The whiners are wrong... because Elements does do 16 bit processing.

https://community.adobe.com/t5/photoshop-elements/where-did-16-bit-go-in-pse-2020/td-p/10669653

There is slightly limited editing that can be done in 16 bit. Global adjustments, no problem and that's where 16 bit is most importance. Some of the fine editing tools require image file to first be switched to 8 bit. I'm not sure which are limited in Elements 2020... you'll have to search for yourself.

But it's a myth to say that Elements won't do 16 bit processing.

The only time Elements "becomes outdated" is when you buy a camera newer than your current version of the software, that's not supported by it.
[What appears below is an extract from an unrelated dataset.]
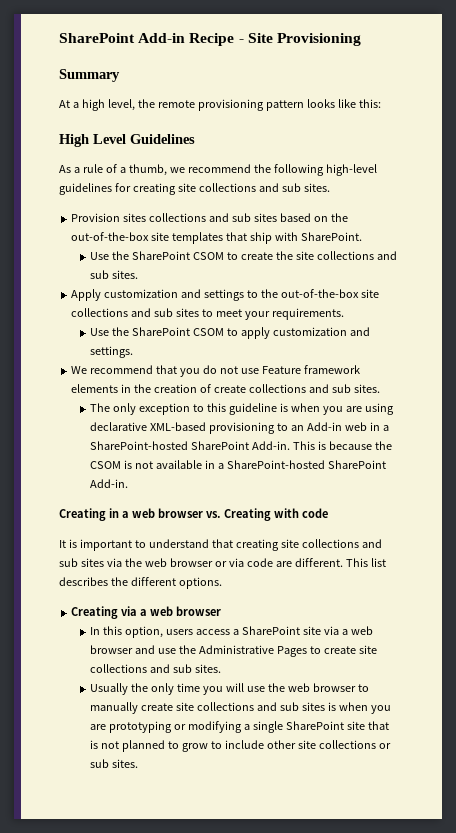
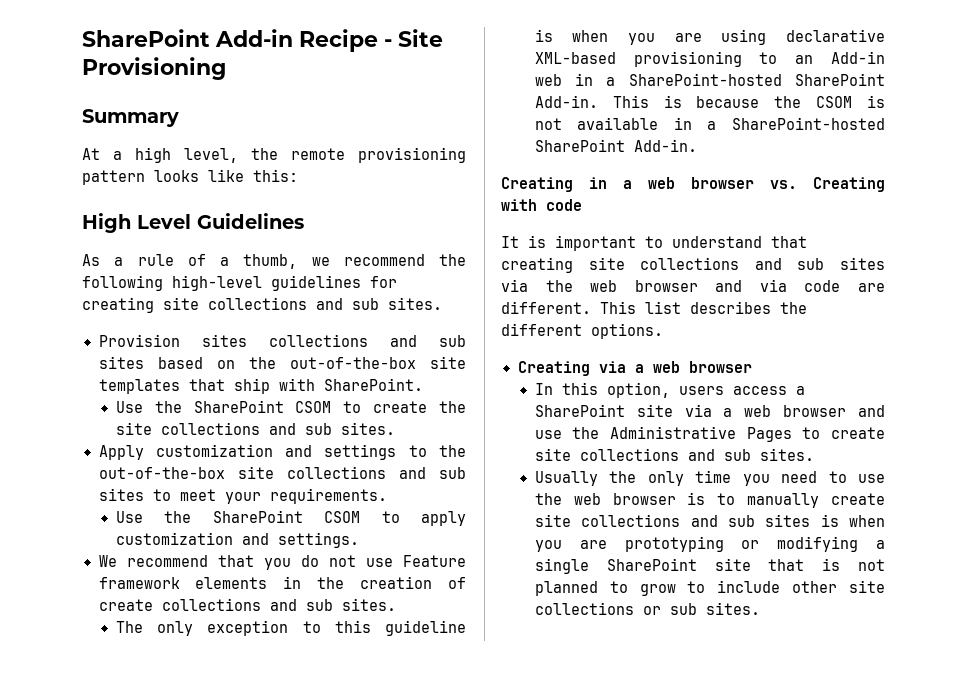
- It is important to understand that creating site collections and sub sites via the web browser or via code are different.
+ It is important to understand that creating site collections and sub sites via the web browser and via code are different.
- Usually the only time you will use the web browser to manually create site collections and sub sites is when you are prototyping or modifying a single SharePoint site that is not planned to grow to include other site collections or sub sites.
+ Usually the only time you need to use the web browser is to manually create site collections and sub sites is when you are prototyping or modifying a single SharePoint site that is not planned to grow to include other site collections or sub sites.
Or, maybe if they add some "gee whiz" feature you just gotta have.

I don't know about you, but I shoot with my digital cameras for about five years between upgrades.... in which case that $60 Elements purchase price works out to about $12 a year... or 1/10 the cost of subscribing to the LR/PS package ($120 a year). Heck, even full priced Elements at $100 is a bargain, in comparison.

Elements is more of a "standalone" s'ware than LR or PS. It's a RAW converter, organizer and editor, all in one. LR is a RAW converter and organizer... with lite editing ability. PS is the Mack Daddy or all image editors, with "lite" RAW conversion and organizing capabilities. They really are designed to complement each other and aren't "complete" without the other. Elements, on the other hand, is designed to handle image workflow in it's entirety.

Like LR and PS, Elements has a large support community including training, plug-ins, etc.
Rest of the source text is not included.